= Guevarista Revolutionary Army =

Flag of the Guevarista Revolutionary Army

The Guevarista Revolutionary Army (Ejército Revolucionario Guevarista, ERG) was a revolutionary, guerrilla group operating in Colombia. It formed in 1992 as an offshoot of the ELN. It was named after and inspired by the Argentine Che Guevara.

Despite it being an offshoot of the ELN and employing tactics such as kidnapping, the ERG was not designated or watched as a terrorist organization by the United States, United Kingdom, the European Union, Australia, Canada or Russia, only by the Government of Colombia.

==Location==

The ERG's membership was 45 persons in the day of their surrender. It did not operate nationwide and was considerably smaller than the two main guerrilla groups in Colombia, the Revolutionary Armed Forces of Colombia and the National Liberation Army.
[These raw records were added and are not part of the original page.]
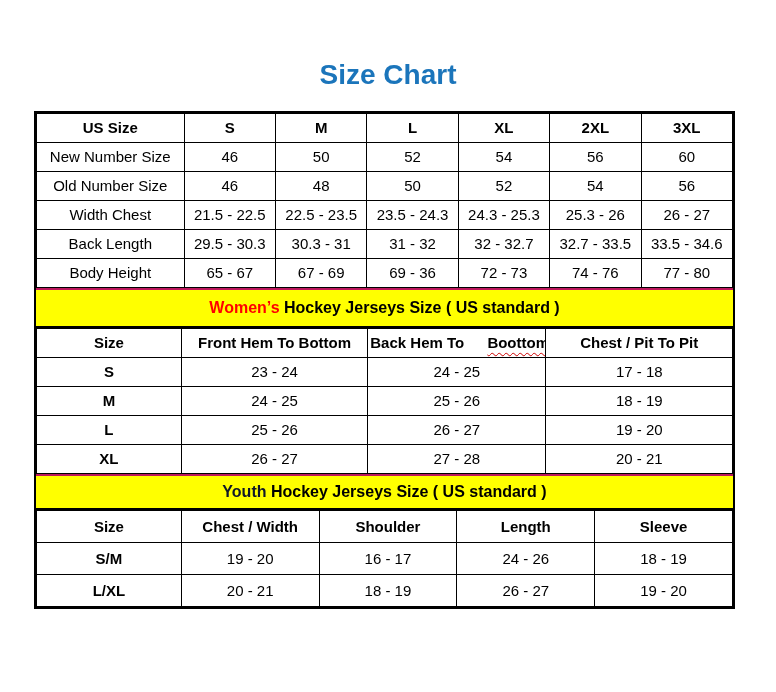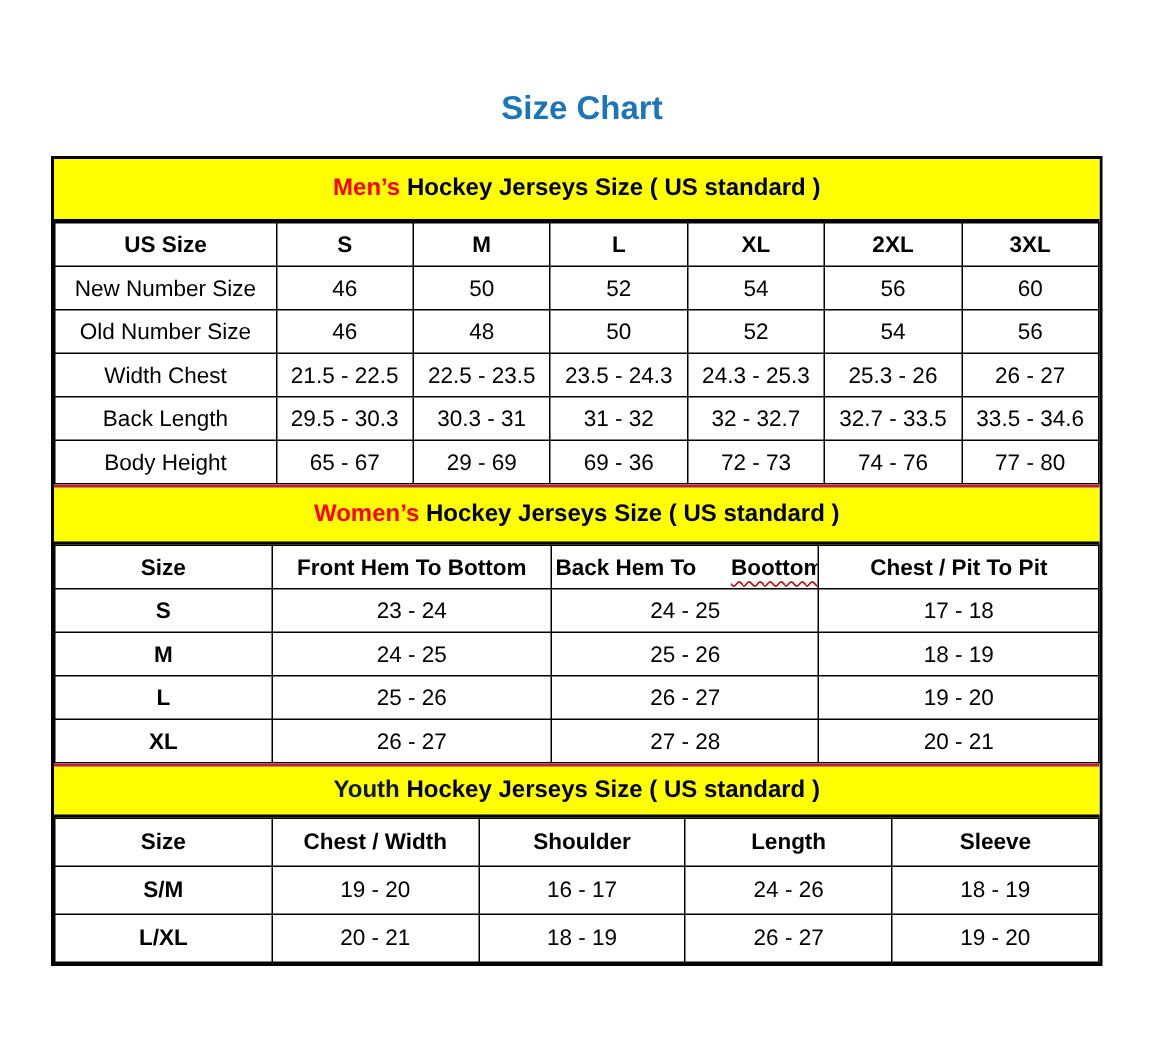"Size Chart" h1.page-title { font-size: 22px -> 28px }
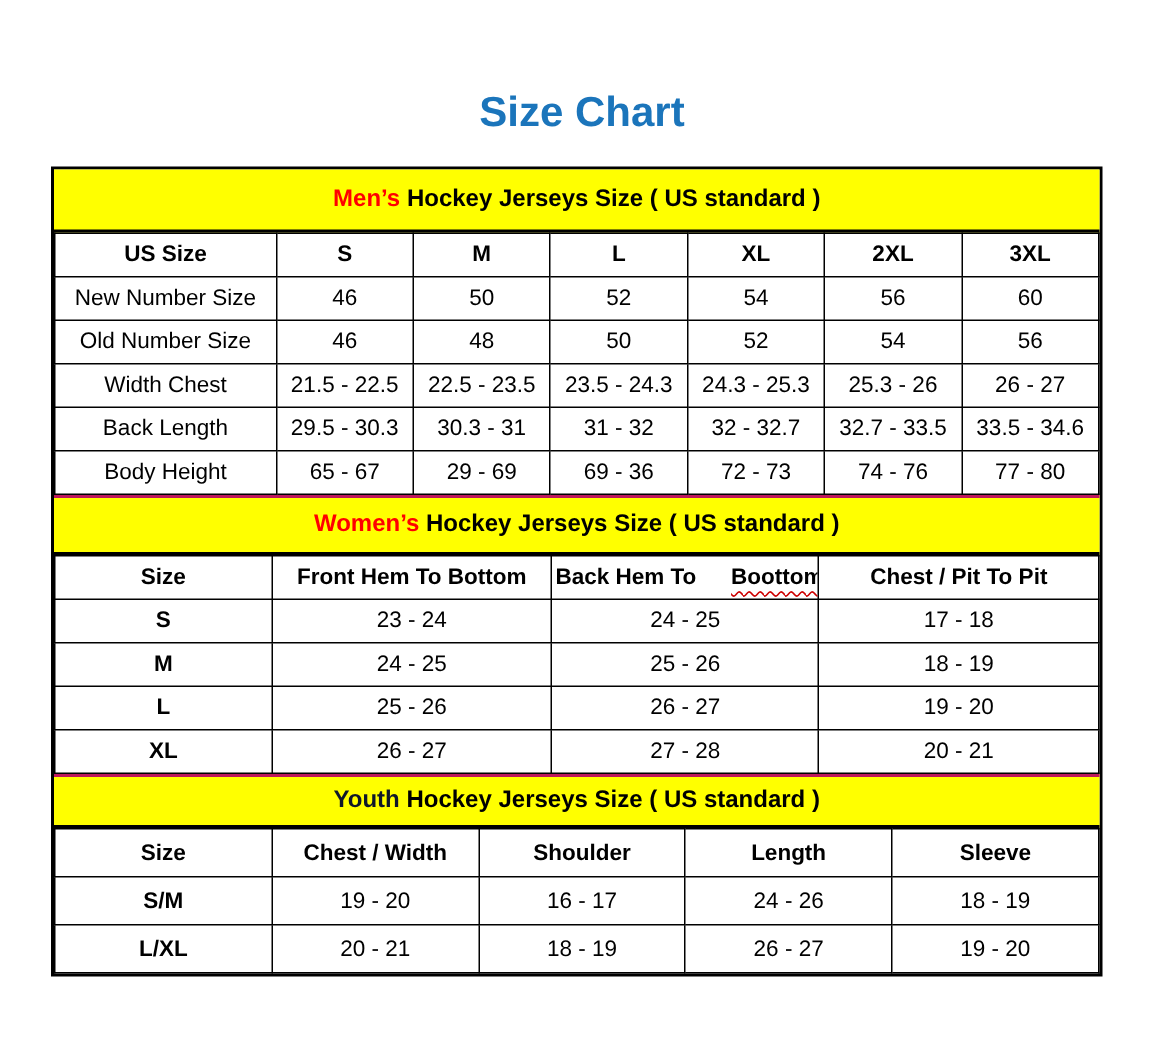"Men’s Hockey Jerseys Size (" div.banner { html: <div> <span>Men’s</span><span> Hockey Jerseys Size ( US standard )</span> </div> -> none }
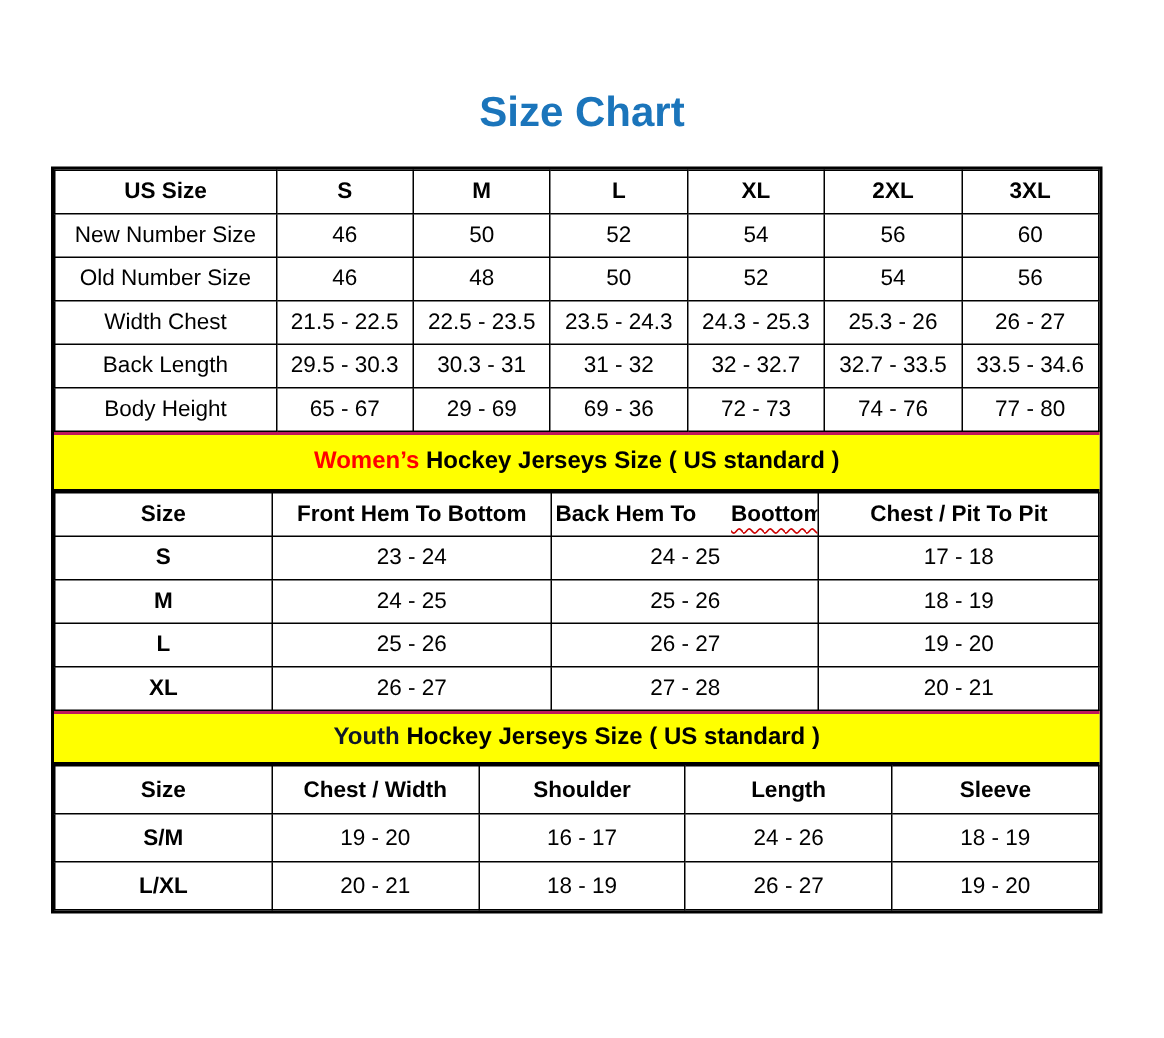"29 - 69" td { text: 29 -> 67 }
It was active in the Departments of Chocó, Risaralda, and Antioquia.

==Claimed attacks==

In 1997, the group reportedly demanded $500,000 in ransom for six people the group kidnapped from a commercial helicopter in Antioquia. The helicopter was loaded with explosives, and the group reportedly placed mines in the location the people were taken. Three of the individuals kidnapped were recovered on July 30, unharmed, and the group released the helicopter to Colombian troops.

On July 27, 2000 (some sources claim the kidnapping occurred on July 25), ERG gunmen kidnapped a member of Doctors Without Borders. The hostage was a French aid worker, and it is unknown what happened to the hostage. After 88 days, the Doctors without Borders volunteer, Ignacio de Torquemada, was released from captivity. The doctor reported that most of his kidnappers were between 15 and 20 years old, In particular, he was quoted as calling them a bunch of “boys."

On August 21, 2001, Joseph Stocker, a Swedish engineer, was reportedly kidnapped by the ERG. Stocker was reportedly on vacation during the time the kidnapping took place. It occurred in the town of Carmen de Atrato.

In 2002, the former governor of Choco was reportedly kidnapped by the group.

On December 17, 2005, the group carried out a joint attack on Colombian police forces in the village of San Marino, with the two larger groups which killed at least six police officers. The group was known to operate mostly in Chocó.

On February 9, 2007, a Colombian National Army captain held hostage for three years by the group was freed.

==Notable members==

Olimpo de Jesús Sánchez Caro-

Olimpo, known as El Viejo, as long as 19 members of the group demobilized in the city of Carmen Del Choco on August 21, 2008. Olimpo reportedly worked for multiple guerilla groups.

The group was formed by Olimpo de Jesús Sánchez Caro along with his brothers Ephraim Sánchez Carom and Lizardo Sánchez Caro.

The group started with 18 members on October 18, 1993, and eventually evolved to over 400 members.

Hector Albeidis Arboleda Buitrago, a nurse for multiple guerilla groups, was reportedly used to issue abortions.

==Trials and convictions==

In December 2015, Sanchez Caro was charged with multiple crimes, including kidnappings, murder, forced abortions, and was sentenced to 20 years at the Itagui Prison in Antioquia. Also in December 2015, the Superior Court of Medellin convicted 20 members of the ERG with crimes ranging from, forced abortions, war crimes, illegal recruitment, and the murder of protected people. The government provided medical assistance to any women that needed it after the forced procedure, and offered education, training, and psychological help to those that sought it.

Hector Albedis Arboleda Buitrago was handed over to Colombian authorities after being extradited from Spain. Hector was accused of issuing forced abortions to female members.

==Demobilization==

In 2008, Luis Carlos Restrepo Ramirez called for the group to demobilize. The announcement ensured that members who decided to demobilize and surrender their weapons would be subjected to the Justice and Peace Law. The Justice and Peace Law, signed in 2005 by President Uribe, the law issues reduced sentences for members and provides an easier route for fighters to rejoin civilian life. MAPP/OEA were responsible for monitoring the demobilization of the group. On August 21, 2008, the group laid down their arms and ceased to exist. The group surrendered 35 light weapons, 5,000 rounds of ammunition, and 20 explosives. The group was the first to surrender as a whole due to the Justice and Peace Law.